**Data excerpts:**
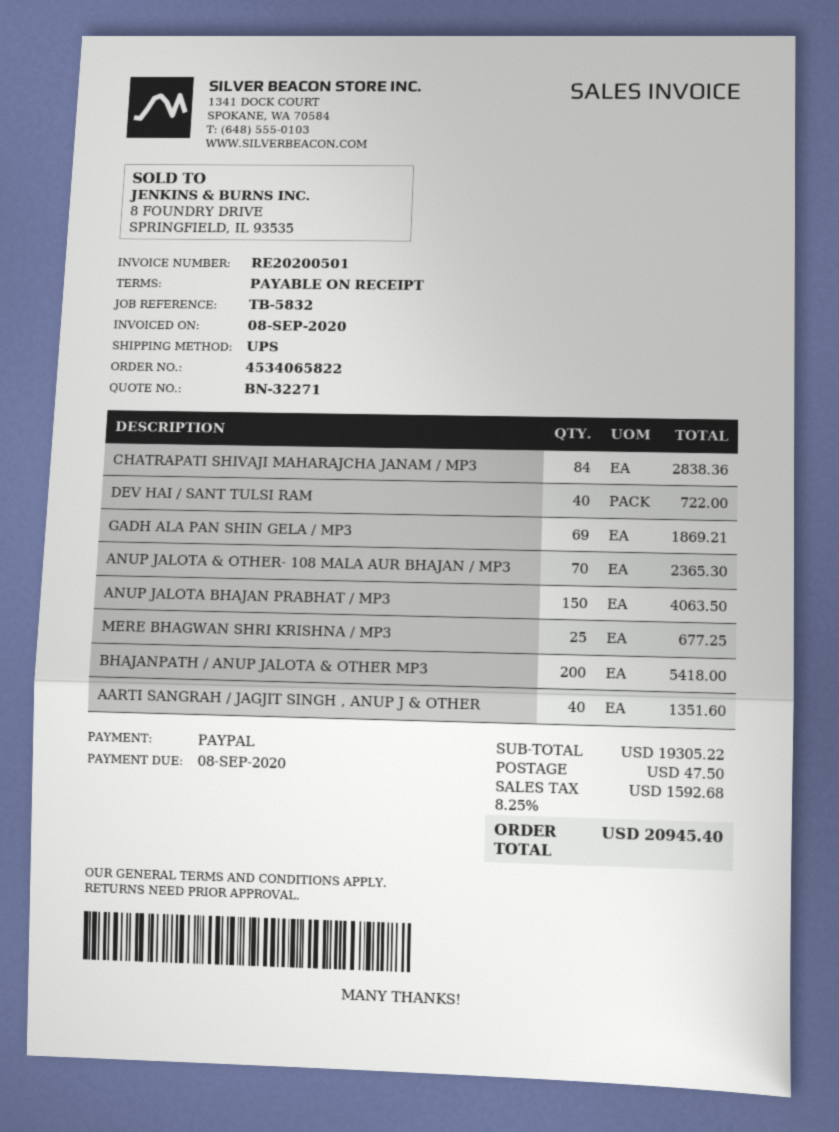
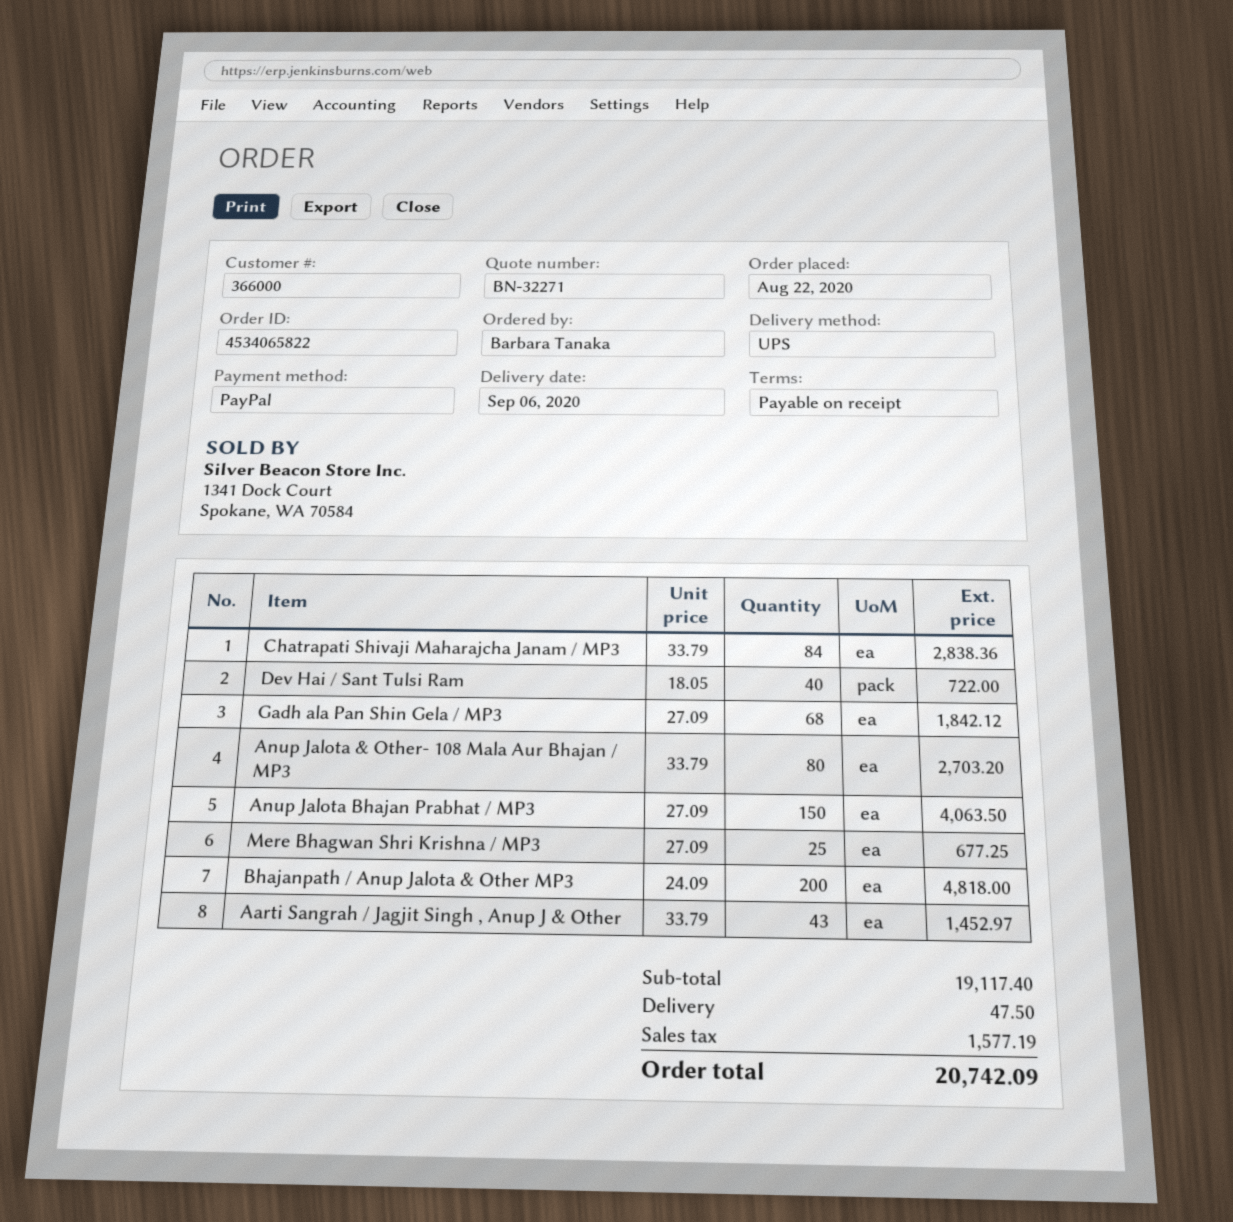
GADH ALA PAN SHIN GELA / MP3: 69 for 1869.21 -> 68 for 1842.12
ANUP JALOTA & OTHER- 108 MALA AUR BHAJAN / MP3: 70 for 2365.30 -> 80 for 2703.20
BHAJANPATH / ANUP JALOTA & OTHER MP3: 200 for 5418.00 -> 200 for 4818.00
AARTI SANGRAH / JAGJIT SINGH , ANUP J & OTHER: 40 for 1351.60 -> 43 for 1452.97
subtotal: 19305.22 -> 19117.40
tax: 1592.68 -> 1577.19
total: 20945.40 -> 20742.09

**Task objective:** Report each line of the listing above that uses the word "ANUP".

**Response:**
ANUP JALOTA & OTHER- 108 MALA AUR BHAJAN / MP3: 70 for 2365.30 -> 80 for 2703.20
BHAJANPATH / ANUP JALOTA & OTHER MP3: 200 for 5418.00 -> 200 for 4818.00
AARTI SANGRAH / JAGJIT SINGH , ANUP J & OTHER: 40 for 1351.60 -> 43 for 1452.97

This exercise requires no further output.